Data extracts -
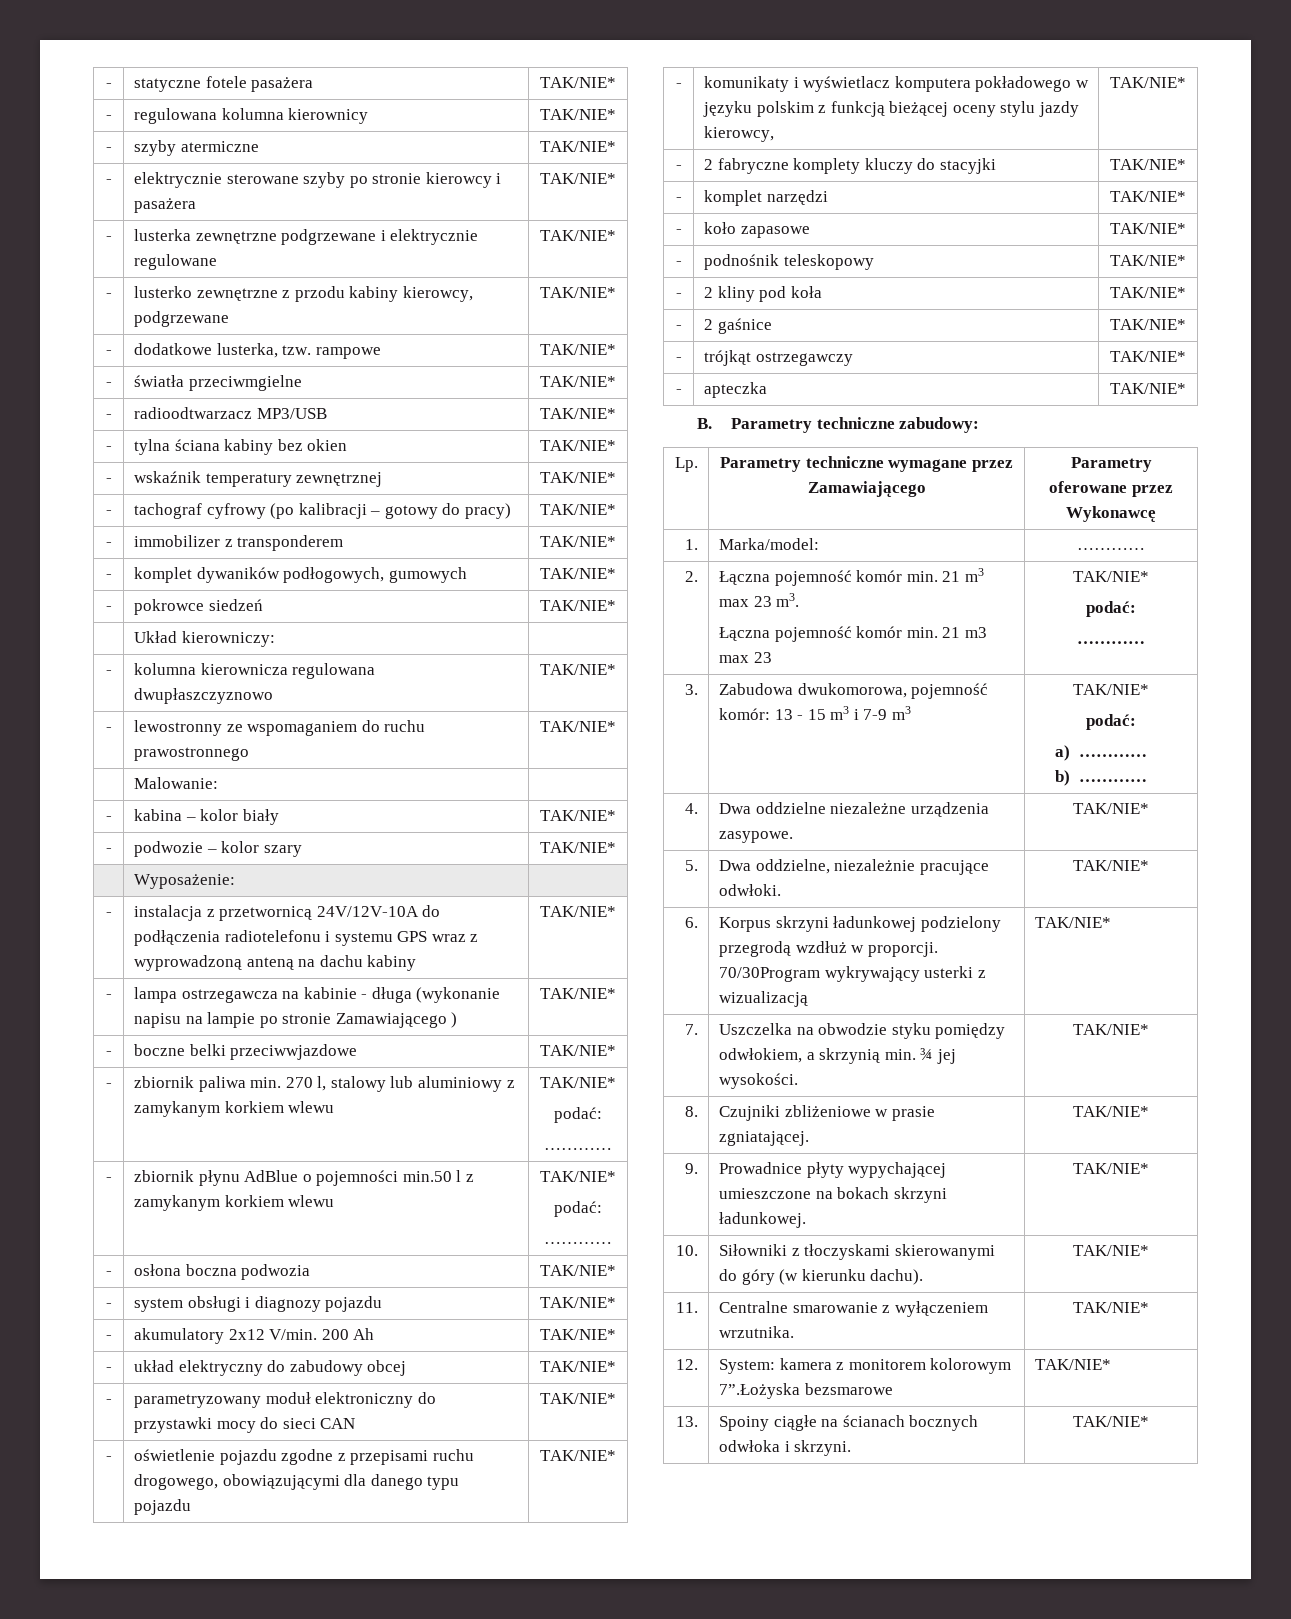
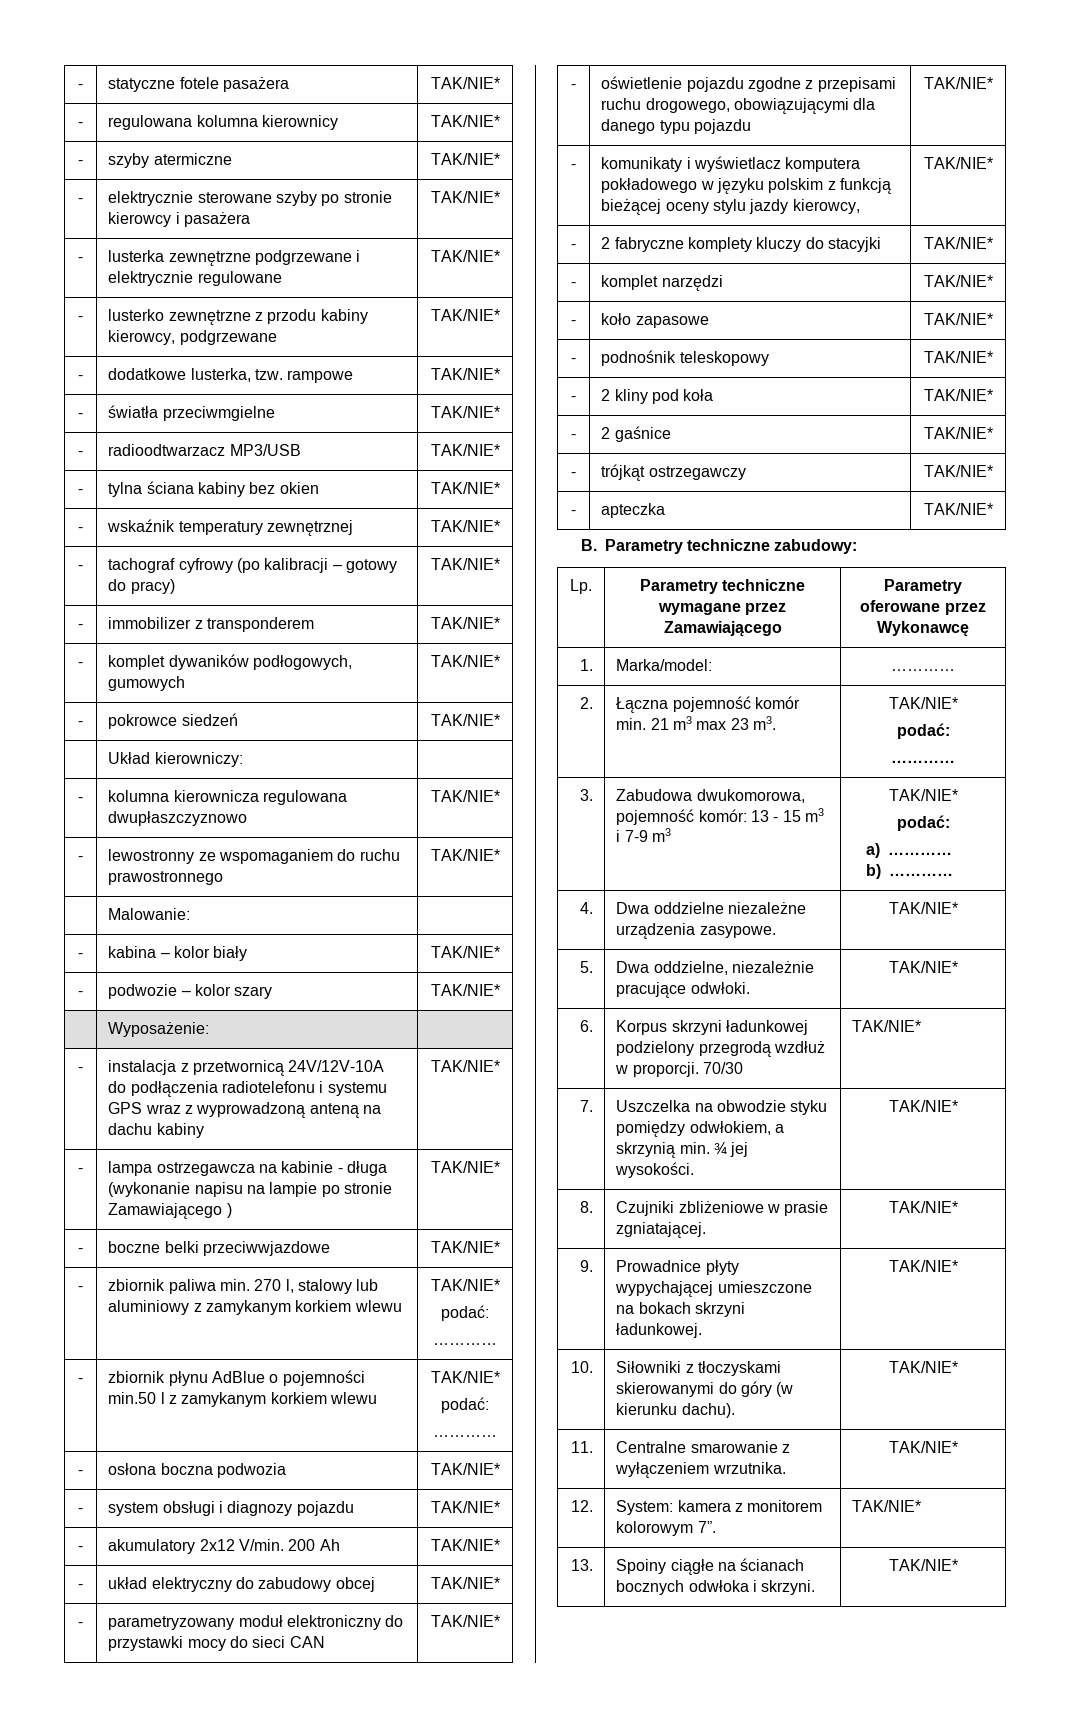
- 2. | Łączna pojemność komór min. 21 m3 max 23 m3.
- Łączna pojemność komór min. 21 m3 max 23 | TAK/NIE*
+ 2. | Łączna pojemność komór min. 21 m3 max 23 m3. | TAK/NIE*
- 6. | Korpus skrzyni ładunkowej podzielony przegrodą wzdłuż w proporcji. 70/30Program wykrywający usterki z wizualizacją | TAK/NIE*
+ 6. | Korpus skrzyni ładunkowej podzielony przegrodą wzdłuż w proporcji. 70/30 | TAK/NIE*
- 12. | System: kamera z monitorem kolorowym 7”.Łożyska bezsmarowe | TAK/NIE*
+ 12. | System: kamera z monitorem kolorowym 7”. | TAK/NIE*

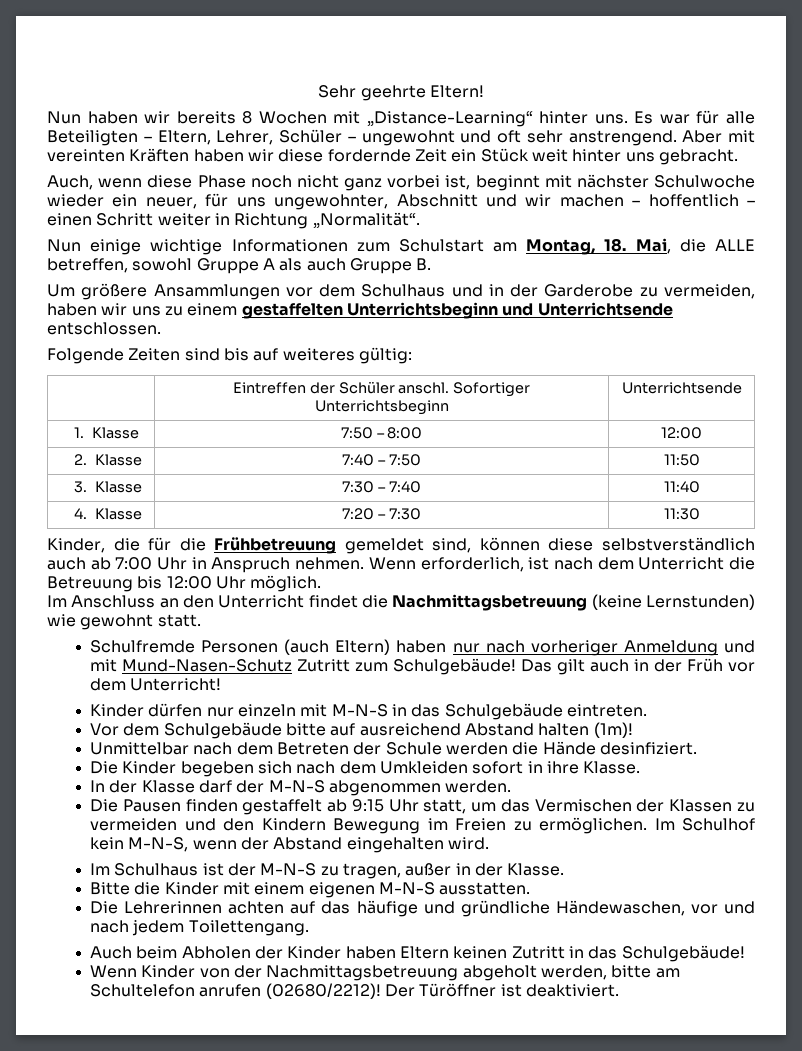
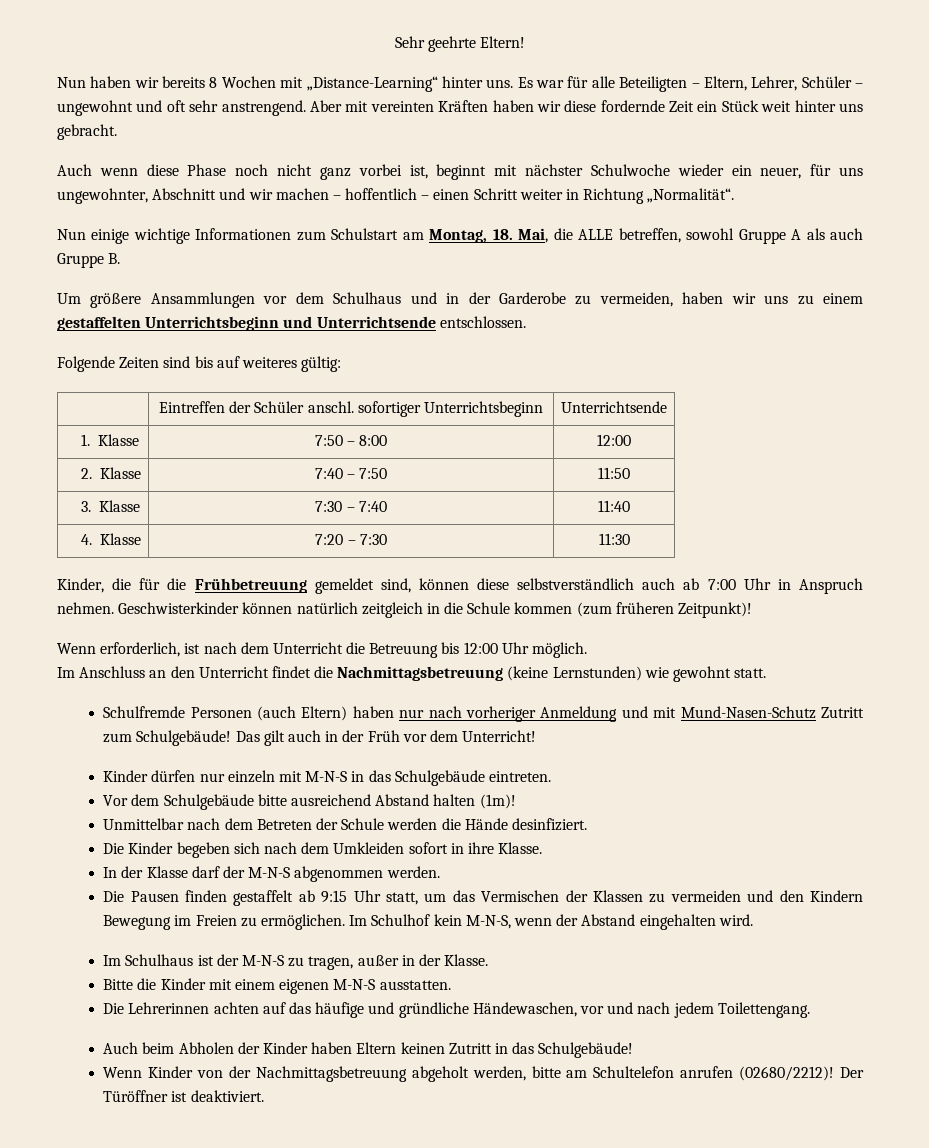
- Auch, wenn diese Phase noch nicht ganz vorbei ist, beginnt mit nächster Schulwoche wieder ein neuer, für uns ungewohnter, Abschnitt und wir machen – hoffentlich – einen Schritt weiter in Richtung „Normalität“.
+ Auch wenn diese Phase noch nicht ganz vorbei ist, beginnt mit nächster Schulwoche wieder ein neuer, für uns ungewohnter, Abschnitt und wir machen – hoffentlich – einen Schritt weiter in Richtung „Normalität“.
- | Eintreffen der Schüler anschl. Sofortiger Unterrichtsbeginn | Unterrichtsende
+ | Eintreffen der Schüler anschl. sofortiger Unterrichtsbeginn | Unterrichtsende
- Kinder, die für die Frühbetreuung gemeldet sind, können diese selbstverständlich auch ab 7:00 Uhr in Anspruch nehmen. Wenn erforderlich, ist nach dem Unterricht die Betreuung bis 12:00 Uhr möglich.
+ Kinder, die für die Frühbetreuung gemeldet sind, können diese selbstverständlich auch ab 7:00 Uhr in Anspruch nehmen. Geschwisterkinder können natürlich zeitgleich in die Schule kommen (zum früheren Zeitpunkt)!
+ Wenn erforderlich, ist nach dem Unterricht die Betreuung bis 12:00 Uhr möglich.
- Vor dem Schulgebäude bitte auf ausreichend Abstand halten (1m)!
+ Vor dem Schulgebäude bitte ausreichend Abstand halten (1m)!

Task directions - The material must be returned exactly, with its pictures omitted.

Output of the exercise -
- 2. | Łączna pojemność komór min. 21 m3 max 23 m3.
- Łączna pojemność komór min. 21 m3 max 23 | TAK/NIE*
+ 2. | Łączna pojemność komór min. 21 m3 max 23 m3. | TAK/NIE*
- 6. | Korpus skrzyni ładunkowej podzielony przegrodą wzdłuż w proporcji. 70/30Program wykrywający usterki z wizualizacją | TAK/NIE*
+ 6. | Korpus skrzyni ładunkowej podzielony przegrodą wzdłuż w proporcji. 70/30 | TAK/NIE*
- 12. | System: kamera z monitorem kolorowym 7”.Łożyska bezsmarowe | TAK/NIE*
+ 12. | System: kamera z monitorem kolorowym 7”. | TAK/NIE*

- Auch, wenn diese Phase noch nicht ganz vorbei ist, beginnt mit nächster Schulwoche wieder ein neuer, für uns ungewohnter, Abschnitt und wir machen – hoffentlich – einen Schritt weiter in Richtung „Normalität“.
+ Auch wenn diese Phase noch nicht ganz vorbei ist, beginnt mit nächster Schulwoche wieder ein neuer, für uns ungewohnter, Abschnitt und wir machen – hoffentlich – einen Schritt weiter in Richtung „Normalität“.
- | Eintreffen der Schüler anschl. Sofortiger Unterrichtsbeginn | Unterrichtsende
+ | Eintreffen der Schüler anschl. sofortiger Unterrichtsbeginn | Unterrichtsende
- Kinder, die für die Frühbetreuung gemeldet sind, können diese selbstverständlich auch ab 7:00 Uhr in Anspruch nehmen. Wenn erforderlich, ist nach dem Unterricht die Betreuung bis 12:00 Uhr möglich.
+ Kinder, die für die Frühbetreuung gemeldet sind, können diese selbstverständlich auch ab 7:00 Uhr in Anspruch nehmen. Geschwisterkinder können natürlich zeitgleich in die Schule kommen (zum früheren Zeitpunkt)!
+ Wenn erforderlich, ist nach dem Unterricht die Betreuung bis 12:00 Uhr möglich.
- Vor dem Schulgebäude bitte auf ausreichend Abstand halten (1m)!
+ Vor dem Schulgebäude bitte ausreichend Abstand halten (1m)!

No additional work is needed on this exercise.